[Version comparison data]
====
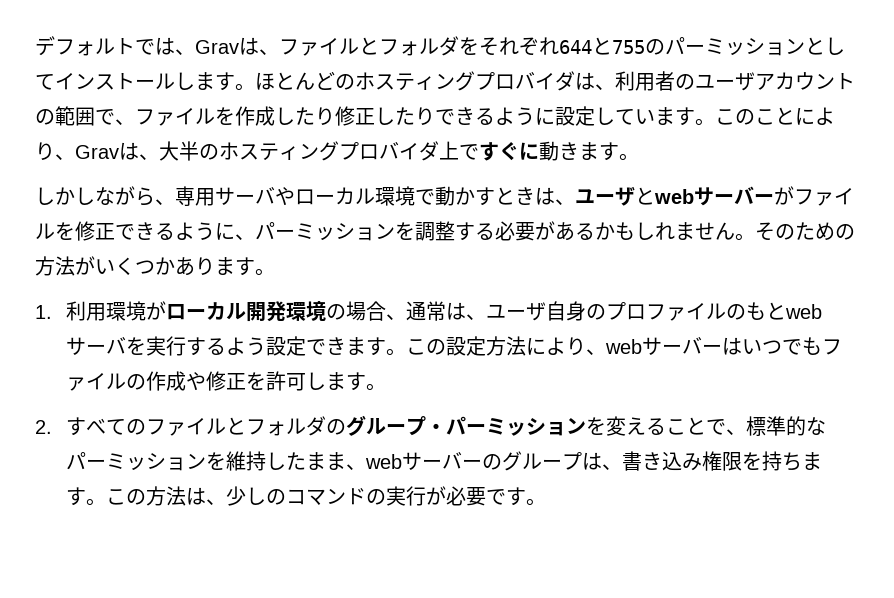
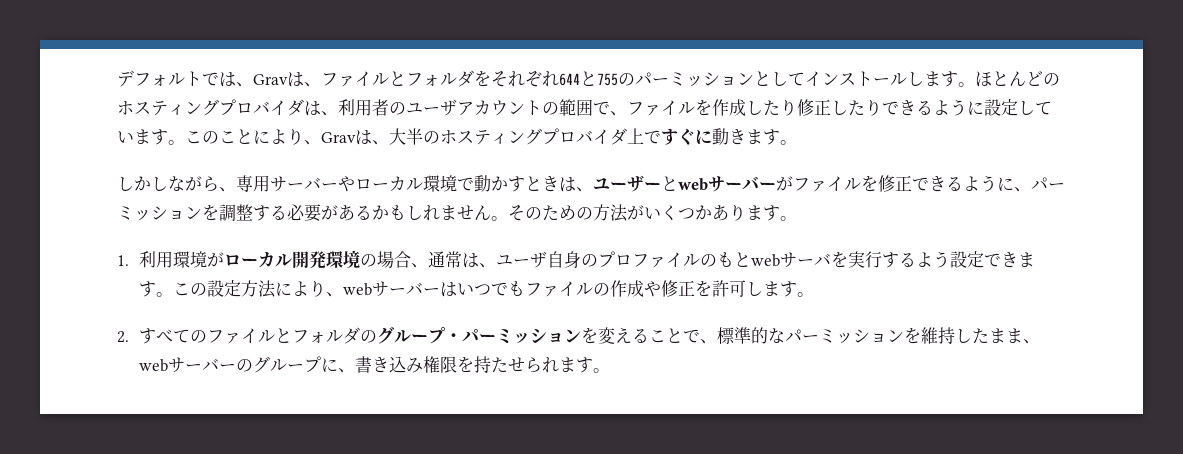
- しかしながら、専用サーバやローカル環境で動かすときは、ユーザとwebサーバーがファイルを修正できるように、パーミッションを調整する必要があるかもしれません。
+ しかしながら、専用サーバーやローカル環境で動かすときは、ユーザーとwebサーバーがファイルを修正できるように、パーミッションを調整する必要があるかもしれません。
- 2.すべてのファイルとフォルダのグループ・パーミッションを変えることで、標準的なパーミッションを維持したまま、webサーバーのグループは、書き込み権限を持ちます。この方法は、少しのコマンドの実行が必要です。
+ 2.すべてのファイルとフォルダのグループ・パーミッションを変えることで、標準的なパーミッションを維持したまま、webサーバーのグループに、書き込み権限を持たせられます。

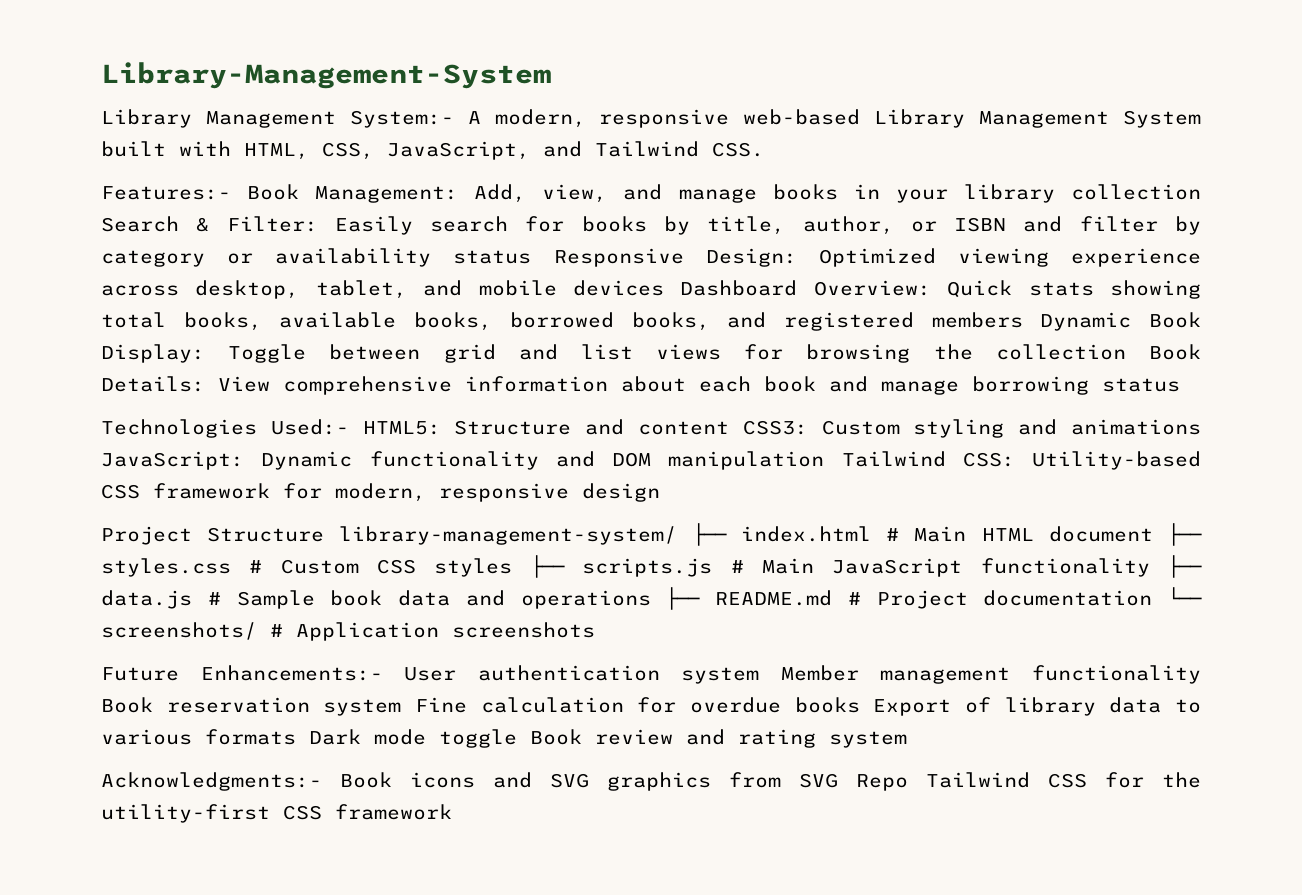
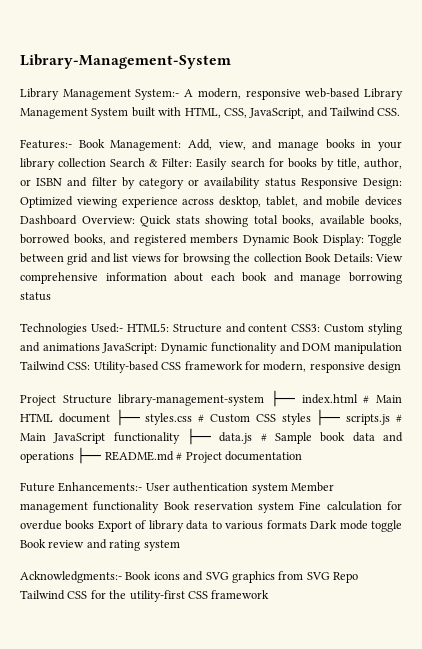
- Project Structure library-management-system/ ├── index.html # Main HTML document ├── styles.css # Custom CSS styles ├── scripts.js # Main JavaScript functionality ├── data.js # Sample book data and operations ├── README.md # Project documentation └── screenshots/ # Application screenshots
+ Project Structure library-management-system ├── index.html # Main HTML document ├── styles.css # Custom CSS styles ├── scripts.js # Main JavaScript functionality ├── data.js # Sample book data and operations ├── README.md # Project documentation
====
- _Exercise goal_
Wherever the word "標準的なパーミッションを維持したまま" turns up in the records, copy out the line it is on.

- _Result for this task_
- 2.すべてのファイルとフォルダのグループ・パーミッションを変えることで、標準的なパーミッションを維持したまま、webサーバーのグループは、書き込み権限を持ちます。この方法は、少しのコマンドの実行が必要です。
+ 2.すべてのファイルとフォルダのグループ・パーミッションを変えることで、標準的なパーミッションを維持したまま、webサーバーのグループに、書き込み権限を持たせられます。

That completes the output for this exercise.